**** Recorded information ****

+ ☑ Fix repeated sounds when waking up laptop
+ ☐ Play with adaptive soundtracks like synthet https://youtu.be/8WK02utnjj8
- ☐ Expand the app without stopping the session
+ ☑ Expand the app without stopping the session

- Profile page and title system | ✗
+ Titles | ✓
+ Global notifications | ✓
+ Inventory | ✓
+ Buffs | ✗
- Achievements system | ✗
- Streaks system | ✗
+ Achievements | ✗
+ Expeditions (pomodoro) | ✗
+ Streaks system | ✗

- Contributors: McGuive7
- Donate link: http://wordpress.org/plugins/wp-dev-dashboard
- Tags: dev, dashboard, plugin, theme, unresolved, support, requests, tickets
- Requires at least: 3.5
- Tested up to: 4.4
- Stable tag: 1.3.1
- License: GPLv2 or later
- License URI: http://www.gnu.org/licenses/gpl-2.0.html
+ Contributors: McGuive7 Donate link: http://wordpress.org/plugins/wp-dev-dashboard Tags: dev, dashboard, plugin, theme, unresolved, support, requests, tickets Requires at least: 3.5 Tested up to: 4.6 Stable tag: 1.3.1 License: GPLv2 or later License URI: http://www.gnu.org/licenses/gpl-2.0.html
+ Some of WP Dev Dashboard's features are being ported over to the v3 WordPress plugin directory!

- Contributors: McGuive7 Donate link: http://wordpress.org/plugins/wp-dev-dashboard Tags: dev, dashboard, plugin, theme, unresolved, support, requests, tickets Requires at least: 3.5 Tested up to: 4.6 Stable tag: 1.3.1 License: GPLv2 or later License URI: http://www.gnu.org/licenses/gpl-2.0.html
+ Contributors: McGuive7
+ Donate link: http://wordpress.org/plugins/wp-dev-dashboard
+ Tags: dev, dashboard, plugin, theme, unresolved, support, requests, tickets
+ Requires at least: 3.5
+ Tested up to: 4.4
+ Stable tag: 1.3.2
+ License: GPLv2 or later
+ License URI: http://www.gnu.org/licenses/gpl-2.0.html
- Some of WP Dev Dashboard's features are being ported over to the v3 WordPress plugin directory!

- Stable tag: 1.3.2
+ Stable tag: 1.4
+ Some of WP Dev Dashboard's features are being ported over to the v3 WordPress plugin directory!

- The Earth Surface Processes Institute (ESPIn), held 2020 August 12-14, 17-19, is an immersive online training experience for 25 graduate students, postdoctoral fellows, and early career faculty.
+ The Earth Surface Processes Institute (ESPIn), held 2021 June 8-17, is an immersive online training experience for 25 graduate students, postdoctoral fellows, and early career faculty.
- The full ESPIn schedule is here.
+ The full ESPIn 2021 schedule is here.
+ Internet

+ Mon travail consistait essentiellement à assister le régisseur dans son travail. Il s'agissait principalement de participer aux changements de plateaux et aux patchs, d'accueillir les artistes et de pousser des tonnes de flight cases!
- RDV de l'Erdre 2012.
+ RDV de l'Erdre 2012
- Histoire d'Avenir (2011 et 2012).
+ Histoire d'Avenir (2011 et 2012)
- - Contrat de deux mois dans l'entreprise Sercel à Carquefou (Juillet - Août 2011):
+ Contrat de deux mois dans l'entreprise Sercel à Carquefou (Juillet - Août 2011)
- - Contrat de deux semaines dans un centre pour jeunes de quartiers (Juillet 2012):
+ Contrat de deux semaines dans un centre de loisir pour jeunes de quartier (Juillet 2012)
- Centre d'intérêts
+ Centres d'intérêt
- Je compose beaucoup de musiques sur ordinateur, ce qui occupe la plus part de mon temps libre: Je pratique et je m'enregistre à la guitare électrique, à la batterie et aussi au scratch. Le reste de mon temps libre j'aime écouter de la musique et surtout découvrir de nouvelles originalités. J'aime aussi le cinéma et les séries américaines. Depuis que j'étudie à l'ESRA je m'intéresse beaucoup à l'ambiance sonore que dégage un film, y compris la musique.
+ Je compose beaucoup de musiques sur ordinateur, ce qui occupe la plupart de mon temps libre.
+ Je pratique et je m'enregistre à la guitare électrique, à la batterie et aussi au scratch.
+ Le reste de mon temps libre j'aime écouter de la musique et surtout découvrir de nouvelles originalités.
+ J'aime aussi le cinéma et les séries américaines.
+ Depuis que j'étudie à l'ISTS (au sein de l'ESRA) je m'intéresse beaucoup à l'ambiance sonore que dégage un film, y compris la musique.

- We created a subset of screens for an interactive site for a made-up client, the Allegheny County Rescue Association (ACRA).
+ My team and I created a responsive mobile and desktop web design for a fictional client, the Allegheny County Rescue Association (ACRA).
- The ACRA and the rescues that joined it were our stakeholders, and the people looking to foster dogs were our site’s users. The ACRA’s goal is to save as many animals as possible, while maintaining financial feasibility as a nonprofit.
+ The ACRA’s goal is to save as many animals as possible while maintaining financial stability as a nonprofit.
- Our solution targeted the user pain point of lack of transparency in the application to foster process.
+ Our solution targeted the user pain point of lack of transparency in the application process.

****

→ Exercise goal:
Please state how many lines of the listing above hold "guitare", giving the number and nothing else.

→ Solution to this problem:
2